**RECORD SET:**
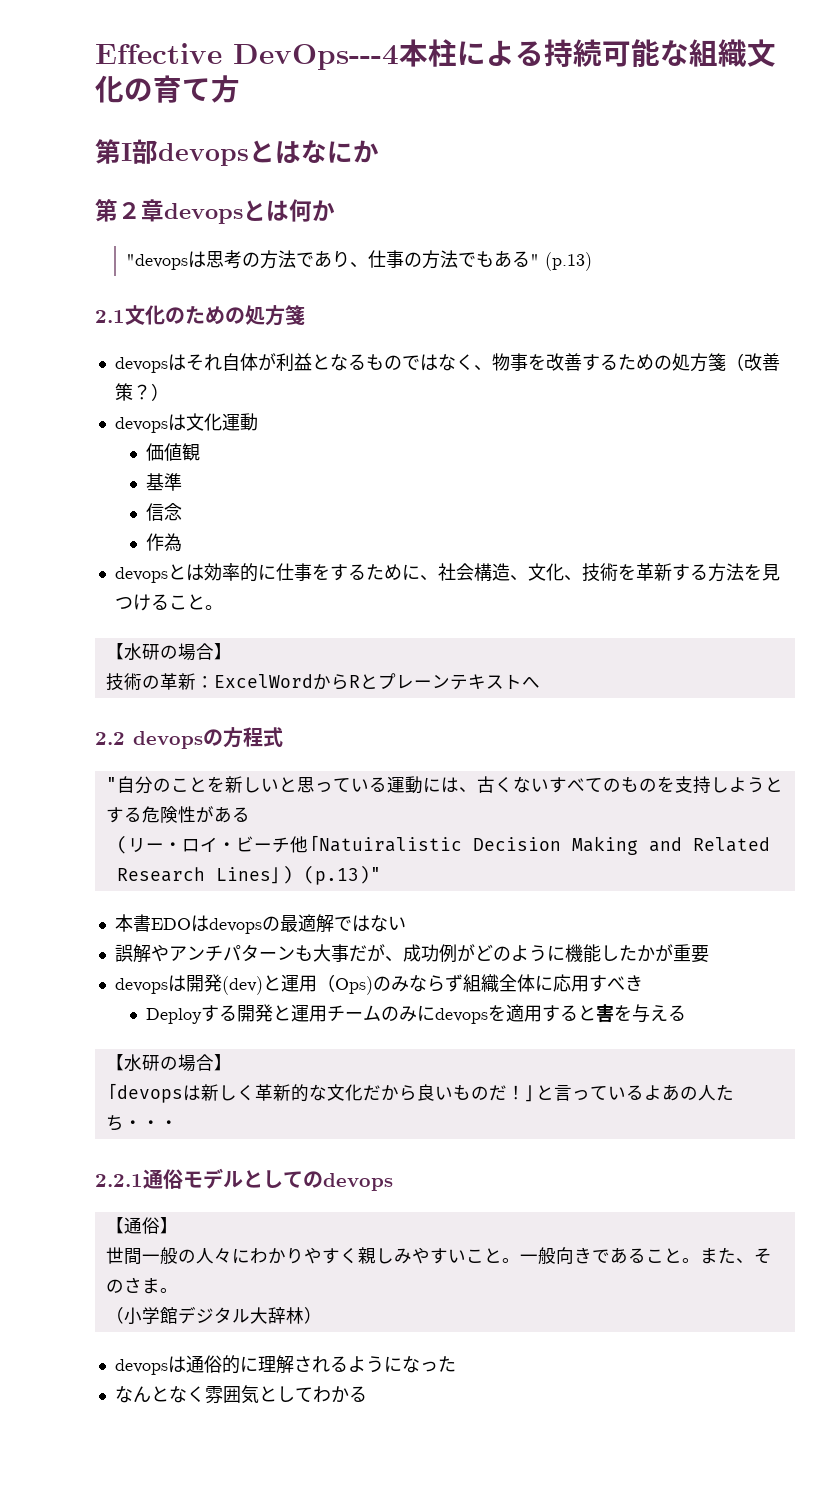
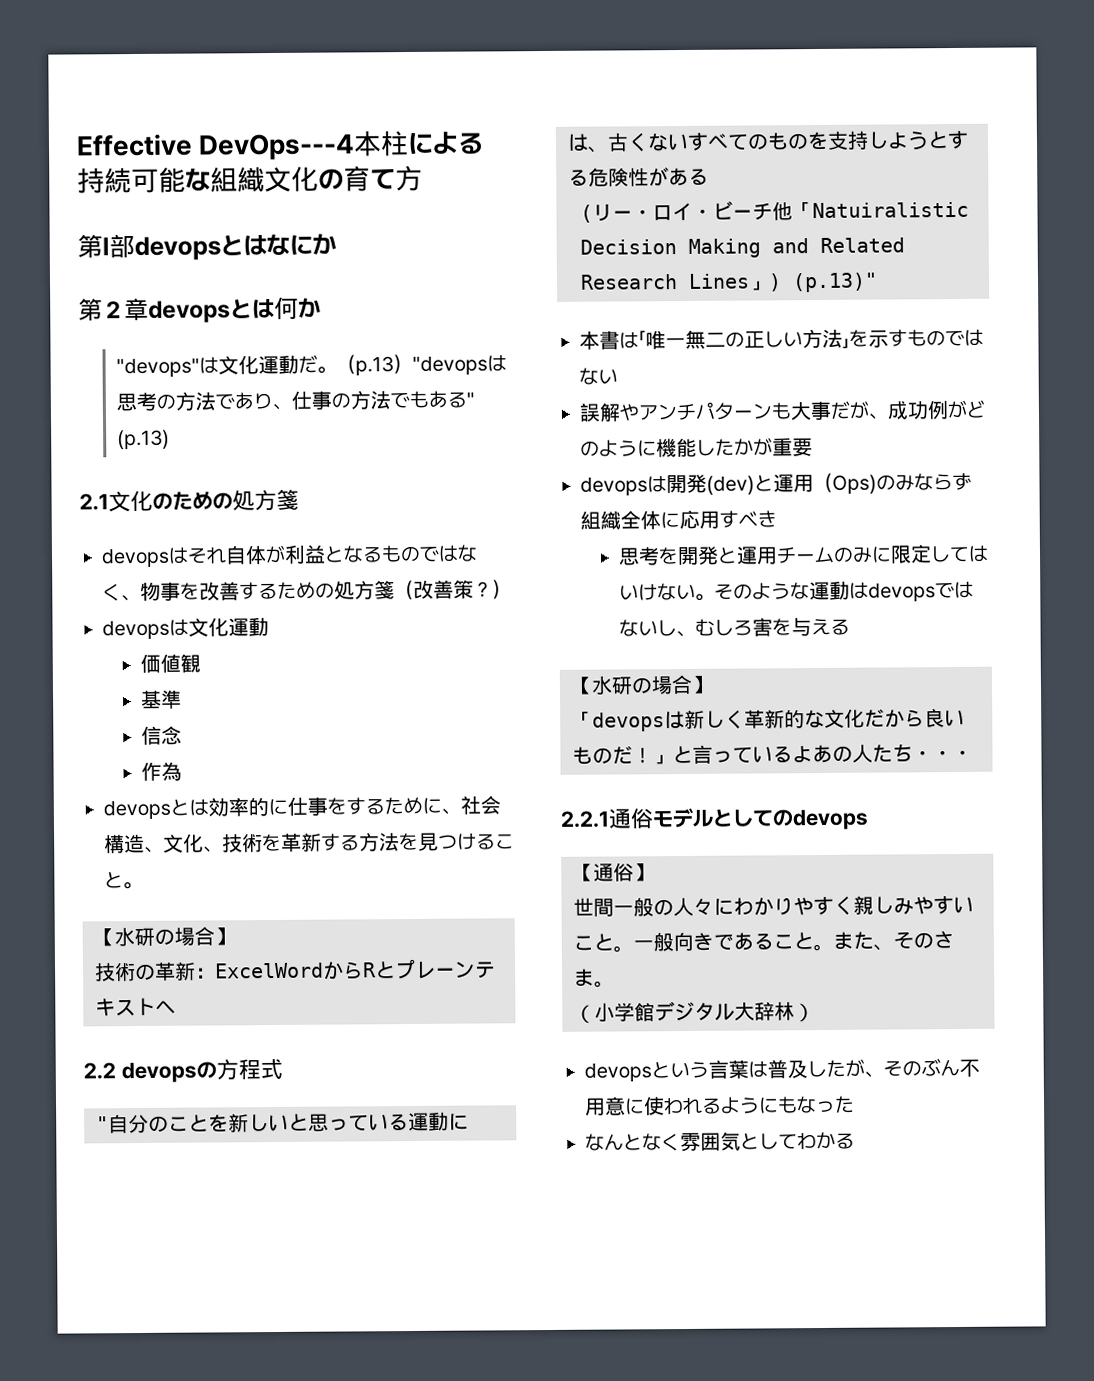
(335, 210) none -> [115,353,413,378] "devops"は文化運動だ。（p.13）
[150,914,334,934] EDOはdevopsの最適解 -> [619,328,946,350] は「唯一無二の正しい方法」を示すもの
[146,1005,238,1024] Deployする -> [617,546,679,566] 思考を
[435,1004,597,1024] devopsを適用すると -> [889,544,989,564] [618,580,974,602] [618,618,753,638] 限定してはいけない。そのような運動はdevopsではないし、むしろ
[167,1355,312,1374] は通俗的に理解さ -> [651,1058,980,1079] [584,1096,684,1116] という言葉は普及したが、そのぶん不用意に使わ
(402, 1364) none -> [777,1096,798,1114] も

**AIM OF THE TASK:** Could you print, word for word, the line containing "[167,1355,312,1374] は通俗的に理解さ ->" and every line after it through the end of the records, and nothing else?

**WRITTEN SOLUTION:**
[167,1355,312,1374] は通俗的に理解さ -> [651,1058,980,1079] [584,1096,684,1116] という言葉は普及したが、そのぶん不用意に使わ
(402, 1364) none -> [777,1096,798,1114] も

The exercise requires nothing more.